Python API

The YouTube Faces database protocol interface. Please refer to http://www.cs.tau.ac.il/~wolf/ytfaces for information how to get a copy of the original data.

Note

There has been errata data published for the database. These errata is not considered in the protocols (yet).

The YouTube database consists of 10 different splits, which are called “fold” here (to be consistent with the LFW database). In each fold 9/10 of the database are used for training, and one for evaluation.
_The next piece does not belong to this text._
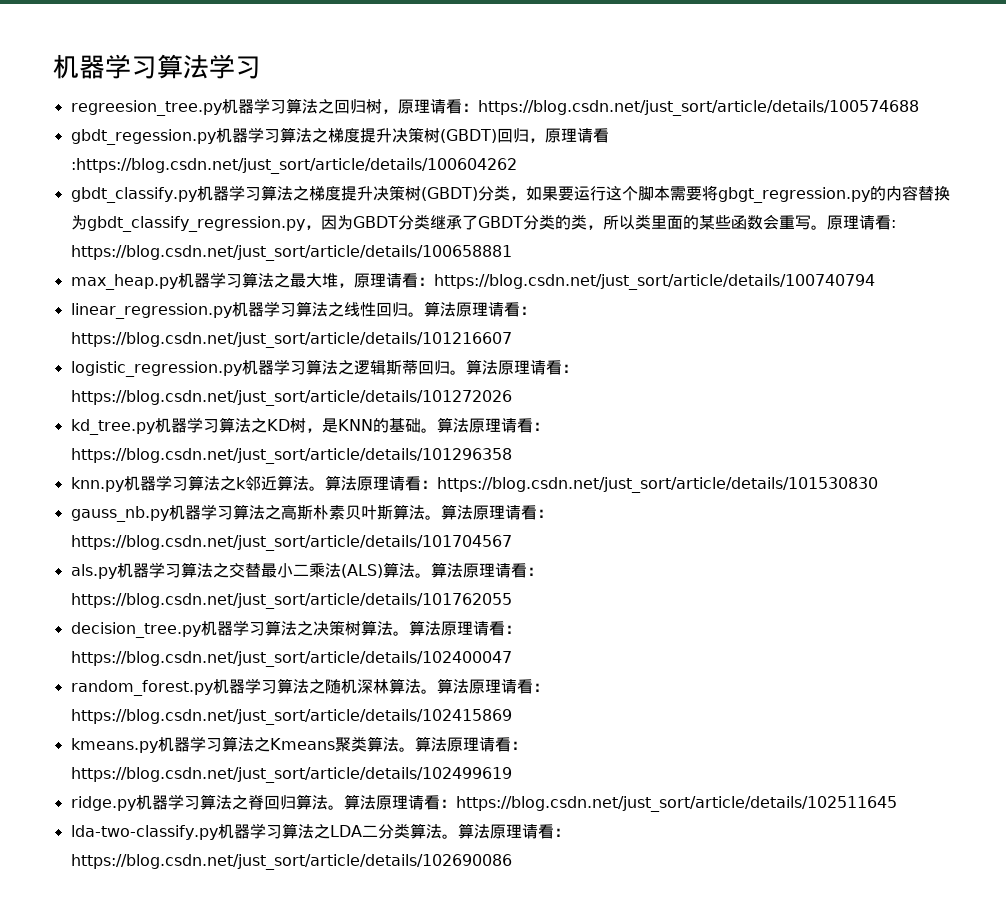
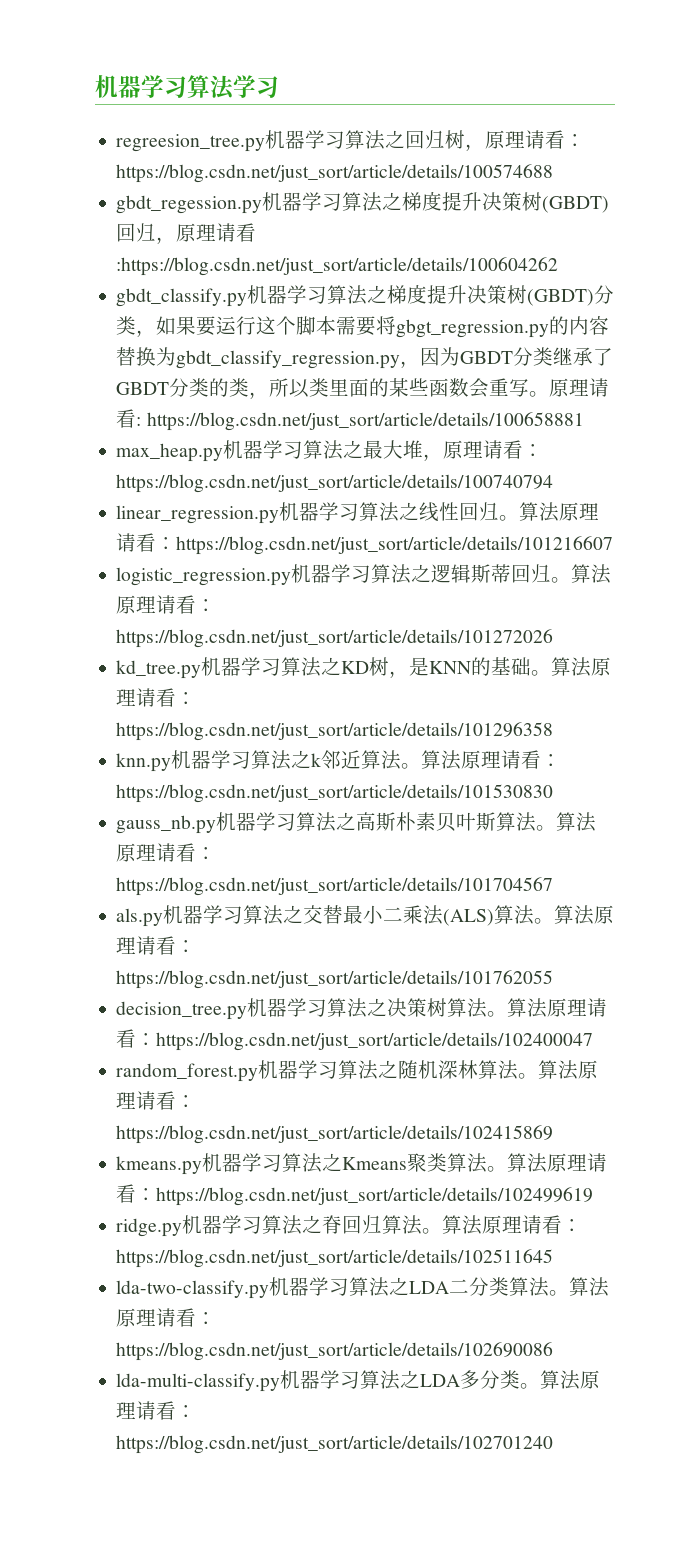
(512, 862) none -> [116,1370,601,1392] [116,1401,197,1420] [116,1435,554,1454] // lda-multi-classify.py机器学习算法之LDA多分类。算法原理请看：https://blog.csdn.net/just_sort/article/details/102701240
In this implementation of the YouTube protocols, up to 7/10 of the data is used for training (groups='world'), 2/10 are used for development (to estimate a threshold; groups='dev') and the last 1/10 is finally used to evaluate the system (groups='eval').
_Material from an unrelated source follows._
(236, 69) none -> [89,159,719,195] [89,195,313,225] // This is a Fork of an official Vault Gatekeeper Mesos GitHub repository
To compute recognition results, please execute experiments on all 10 protocols (protocol='fold1' ... protocol='fold10') and average the resulting classification results (cf. http://vis-www.cs.umass.edu/lfw for details on scoring).

The design of this implementation differs slightly compared to the one from http://www.cs.tau.ac.il/~wolf/ytfaces. Originally, only lists of image pairs are provided by the creators of the YouTube database. To be consistent with other Bob databases, here the lists are split up into files to be enrolled, and probe files. The files to be enrolled are always the first file in the pair, while the second pair item is used as probe.

Note

When querying probe files, please always query probe files for a specific model id: objects(..., purposes = 'probe', model_ids = (model_id,)). In this case, you will follow the default protocols given by the database.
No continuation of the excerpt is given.